In order to install VAIRO and its interface VAIROGUI, you need to run the installer script located in tools/install_vairo.sh. This script handles conda setup and installs all VAIRO dependencies within a dedicated environment.

Execute the installer script:

bash tools/install_vairo.sh

The script will:

Check for an existing conda installation and install it if missing.
Create and activate a conda environment for VAIRO.
Install all Python and system dependencies required by VAIRO.
Verify that system libraries like CUDA drivers or MAXIT are already present.

Usage

To run the command-line program:

vairo [-h] [-check] <config.yaml>

Flag	Description
`-h`	Show help and exit
`-check`	Validate configuration (.yml) file parsing

To launch the graphical interface:

vairogui

Configuration File (YAML)

The configuration file must be in valid YAML. Below are all supported sections and parameters.

1. Mandatory keys

mode (string) Choose one of: naive, guided.
output_dir (string) Directory where results will be saved.
af2_dbs_path (string) Path to the AlphaFold2 databases (must be pre-downloaded).

2. Common optional keys

run_dir (string, default: "run") Directory where AlphaFold2 jobs will run.
glycines (integer, default: 50) Number of glycine residues to insert between concatenated sequences.
small_bfd (boolean, default: false) Use reduced BFD library.
run_af2 (boolean, default: true) Run AlphaFold2 (otherwise stop after generating features.pkl file).
stop_after_msa (boolean, default: false) Run AlphaFold2 up to MSA generation, then exit.
reference (string, default: "") PDB ID or path to PDB file to be used as global reference.
experimental_pdbs (list of strings, default: []) List of PDB IDs or paths to PDB files for result comparison.
mosaic (integer, default: null) Split the sequence into X partitions.
mosaic_partition (range, default: null) Residue based partitioning.
mosaic_seq_partition (range, default: null) Sequence numbering partitioning.
cluster_templates (boolean, default: false - becomes true if mode: naive) Cluster templates from preprocessed features.pkl.
cluster_templates_msa (integer, default: -1) Number of sequences to add to the MSA (-1 = all).
cluster_templates_msa_mask (sequence range, default: null) Remove specific residues from MSA sequences.
cluster_templates_sequence (string path, default: null) Replace templates sequences using FASTA at given path.
show_pymol (string, default: null) Pymol selection string (comma-separated regions) to zoom into.

3. Query sequence

Define one or more sequences to generate the query sequence.

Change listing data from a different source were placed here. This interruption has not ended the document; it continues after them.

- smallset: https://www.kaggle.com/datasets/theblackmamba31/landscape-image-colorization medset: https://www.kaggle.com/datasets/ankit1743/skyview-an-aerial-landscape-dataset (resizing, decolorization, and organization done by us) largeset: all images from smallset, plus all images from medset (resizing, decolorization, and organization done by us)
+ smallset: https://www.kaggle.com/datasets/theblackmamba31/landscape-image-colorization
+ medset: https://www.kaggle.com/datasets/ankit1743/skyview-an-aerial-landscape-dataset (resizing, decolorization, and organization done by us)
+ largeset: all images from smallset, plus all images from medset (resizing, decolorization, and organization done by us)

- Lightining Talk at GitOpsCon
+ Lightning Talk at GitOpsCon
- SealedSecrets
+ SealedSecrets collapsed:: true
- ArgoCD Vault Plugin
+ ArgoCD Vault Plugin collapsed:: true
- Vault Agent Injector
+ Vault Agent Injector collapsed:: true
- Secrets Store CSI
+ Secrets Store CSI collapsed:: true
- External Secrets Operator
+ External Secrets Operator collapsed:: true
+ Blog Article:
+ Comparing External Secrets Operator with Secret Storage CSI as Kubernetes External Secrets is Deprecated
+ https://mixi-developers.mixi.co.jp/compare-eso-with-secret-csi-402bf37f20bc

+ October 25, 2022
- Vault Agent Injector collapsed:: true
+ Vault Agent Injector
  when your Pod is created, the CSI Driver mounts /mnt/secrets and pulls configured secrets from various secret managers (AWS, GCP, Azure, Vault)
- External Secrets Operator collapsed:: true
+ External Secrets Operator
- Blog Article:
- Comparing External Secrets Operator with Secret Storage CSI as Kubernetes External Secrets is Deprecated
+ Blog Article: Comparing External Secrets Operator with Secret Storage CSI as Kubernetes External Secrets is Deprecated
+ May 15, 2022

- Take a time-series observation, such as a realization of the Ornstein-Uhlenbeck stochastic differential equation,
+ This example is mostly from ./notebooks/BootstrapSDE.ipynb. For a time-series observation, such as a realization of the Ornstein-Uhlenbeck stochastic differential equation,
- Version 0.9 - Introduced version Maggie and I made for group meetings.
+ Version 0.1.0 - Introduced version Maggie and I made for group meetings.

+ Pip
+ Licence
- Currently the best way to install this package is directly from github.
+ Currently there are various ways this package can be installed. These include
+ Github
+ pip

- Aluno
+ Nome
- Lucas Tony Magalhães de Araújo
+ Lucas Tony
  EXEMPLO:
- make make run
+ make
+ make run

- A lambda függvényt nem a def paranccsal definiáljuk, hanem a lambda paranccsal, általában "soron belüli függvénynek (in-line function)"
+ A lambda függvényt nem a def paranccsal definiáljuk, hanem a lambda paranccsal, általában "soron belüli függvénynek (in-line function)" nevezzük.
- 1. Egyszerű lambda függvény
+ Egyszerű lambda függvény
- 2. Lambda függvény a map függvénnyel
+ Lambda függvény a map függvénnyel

All sequences will be concatenated using glycine linkers.

sequences:
    - fasta_path (string, mandatory) Path to the FASTA file.
      num_of_copies (integer, default: 1) Number of copies of the sequence.
      positions (list of integers, default: [], any position) Insertion position in the query.
      name (string, default: file name from fasta_path) Sequence name.
      predict_region (range, default: null) Predict only this subsequence instead of the full length.
      mutations (map) Map three-letter amino acid codes to residue indices. Example:
        - 'ALA': 10, 20

4. Add templates

Customize PDB templates for insertion into features.pkl.

templates:
    - pdb (string, mandatory) Path to a PDB file or existing PDB ID.
      add_to_msa (boolean, default: false) Add the template’s sequence to the MSA.
      add_to_templates (boolean, default: true) Include the template in features.pkl.
      generate_multimer (boolean, default: true) Generate a multimeric assembly from the PDB.
      strict (boolean, default: true) Discard templates with E-values below threshold.
      aligned (boolean, default: false) Skip alignment if already aligned.
      legacy (boolean, default: false) Use pre-aligned, single-chain template for the full query.
      reference (string, default: null) Reference to be used in order to insert it into the query sequence.
      modifications (List) Chain-level edits before/after alignment. Each modification can include:
         - chain (string, mandatory) chain ID or All.
           position (integer, default: null) Insertion position in query (if single chain).
           maintain_residues (list of integers, default: null) Selected residues will be kept, and the rest will be deleted.
           delete_residues (list of integers, default: null) Selected residues will be deleted, the rest will be kept.
           when (string, default: after_alignment) before_alignment or after_alignment.
           mutations (List) Modifications in the residues:
              - numbering_residues (list of integers, mandatory) Residue positions where the mutations will be applied.
                mutate_with (string, mandatory) The amino acid to mutate to, specified as a three‑letter code or as a FASTA file path.

5. Add features

Merge or slice existing features.pkl files from other AlphaFold2 runs into your run.

features:
    - path (string, mandatory) Path to an existing features.pkl file.
      keep_msa (integer, default: -1) -1 = all sequences; otherwise top X by coverage.
      keep_templates (integer, default: -1) -1 = all templates; otherwise top X by coverage.
      msa_mask (range, default: null) Remove this residue range from the MSA.
      sequence (string, default: null) FASTA file to replace all template sequences.
      numbering_query (list of integers, default: null) Insertion positions in the query sequence.
      numbering_features (list of ranges, default: null) Map feature blocks into the positions given by numbering_query.
      positions (range, default: null) Inserts the features.pkl into the query sequence. The position refers to the sequence index, whereas in numbering_query and numbering_features, it refers to the residue positions in the entire query sequence.
      mutations (map) Map three-letter amino acid codes to residue indices. Example:
        - 'ALA': 10, 20

6. Append library

Append existing FASTA/PDB files from a library into your run.

append_library:
    - path: (string, mandatory) Path to a directory, PDB, or FASTA file.
      add_to_msa (boolean, default: true) Append sequences to the MSA.
      add_to_templates (boolean, default: false) Append PDBs to the templates.
      numbering_query (list of integers, default: null) Insertion positions in the query.
      numbering_library (list of ranges, default: null) Residue range from the library entry to insert.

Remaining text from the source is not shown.